Procainamide is class Ia Na(+) channel blocker that may prolong ventricular repolarization secondary to inhibition of IK r , the rapid component of the delayed rectifier K(+) current. In contrast to selective IN a blockers such as lidocaine, procainamide was shown to produce arrhythmogenic effects in the clinical setting. This study examined whether pro-arrhythmic responses to procainamide may be accounted for by drug-induced repolarization abnormalities including impaired electrical restitution kinetics, spatial gradients in action potential duration (APD), and activation-to-repolarization coupling.

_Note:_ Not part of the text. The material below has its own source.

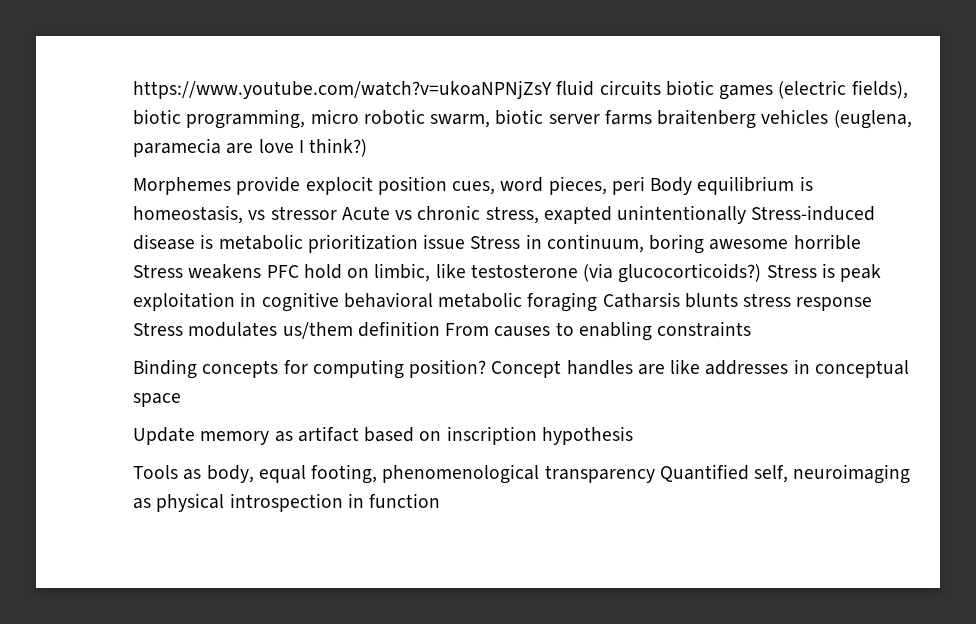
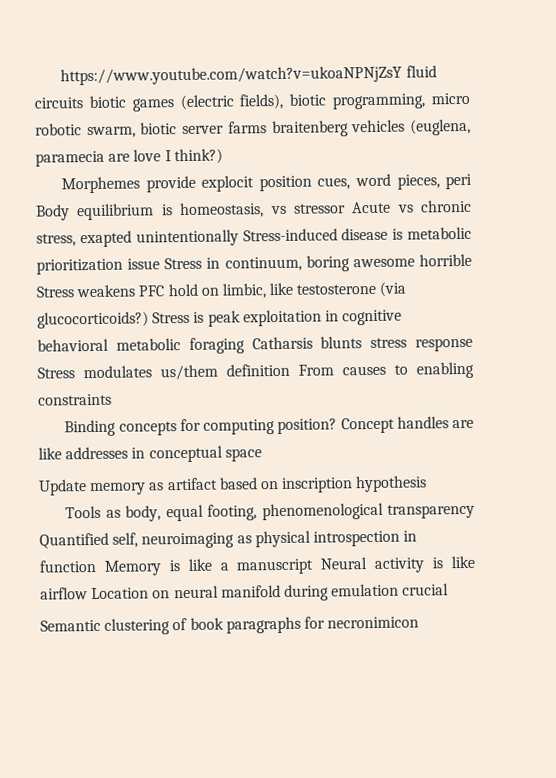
(441, 500) none -> [103,555,476,576] [40,583,450,601] [40,616,420,635] Memory is like a manuscript Neural activity is like airflow Location on neural manifold during emulation crucial // Semantic clustering of book paragraphs for necronimicon

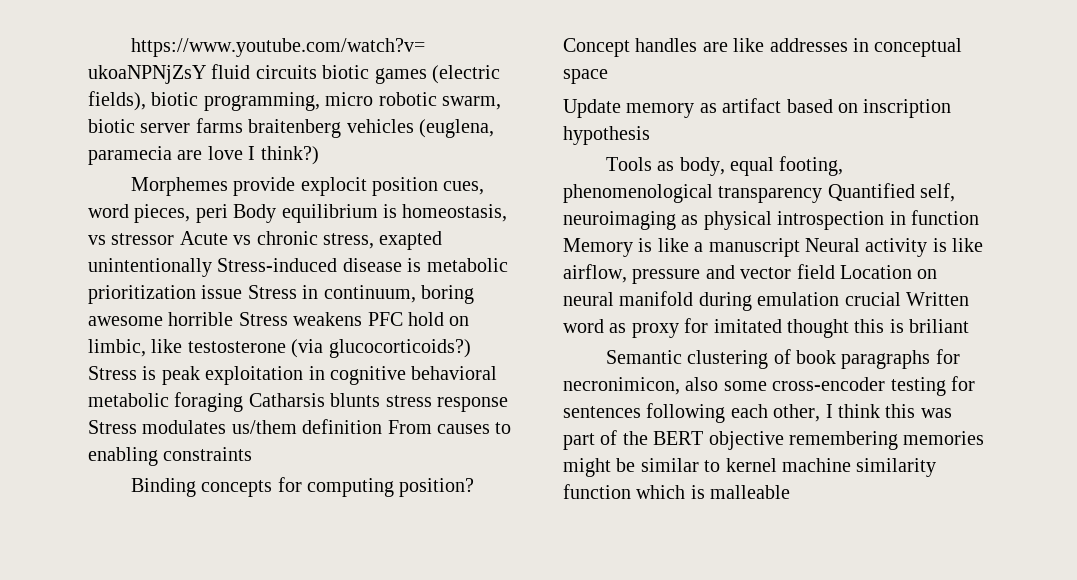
[40,587,88,600] airflow -> [563,264,835,284] airflow, pressure and vector field
(450, 589) none -> [906,292,969,306] [563,318,970,338] Written word as proxy for imitated thought this is briliant
[327,616,420,629] necronimicon -> [563,376,975,396] [563,403,952,423] [563,430,985,450] [563,458,937,477] [563,484,791,499] necronimicon, also some cross-encoder testing for sentences following each other, I think this was part of the BERT objective remembering memories might be similar to kernel machine similarity function which is malleable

In perfused guinea-pig hearts, procainamide was found to prolong the QT interval on ECG and left ventricular (LV) epicardial monophasic APD, increased the maximum slope of electrical restitution, enhanced transepicardial APD variability, and eliminated the inverse correlation between the local APD and activation time values determined at distinct epicardial recording sites prior to drug infusion. In contrast, lidocaine had no effect on electrical restitution, the degree of transepicardial repolarization heterogeneities, and activation-to-repolarization coupling. Spontaneous episodes of monomorphic ventricular tachycardia were observed in 57% of procainamide-treated heart preparations. No arrhythmia was induced by lidocaine. In summary, this study suggests that abnormal changes in repolarization may contribute to pro-arrhythmic effects of procainamide.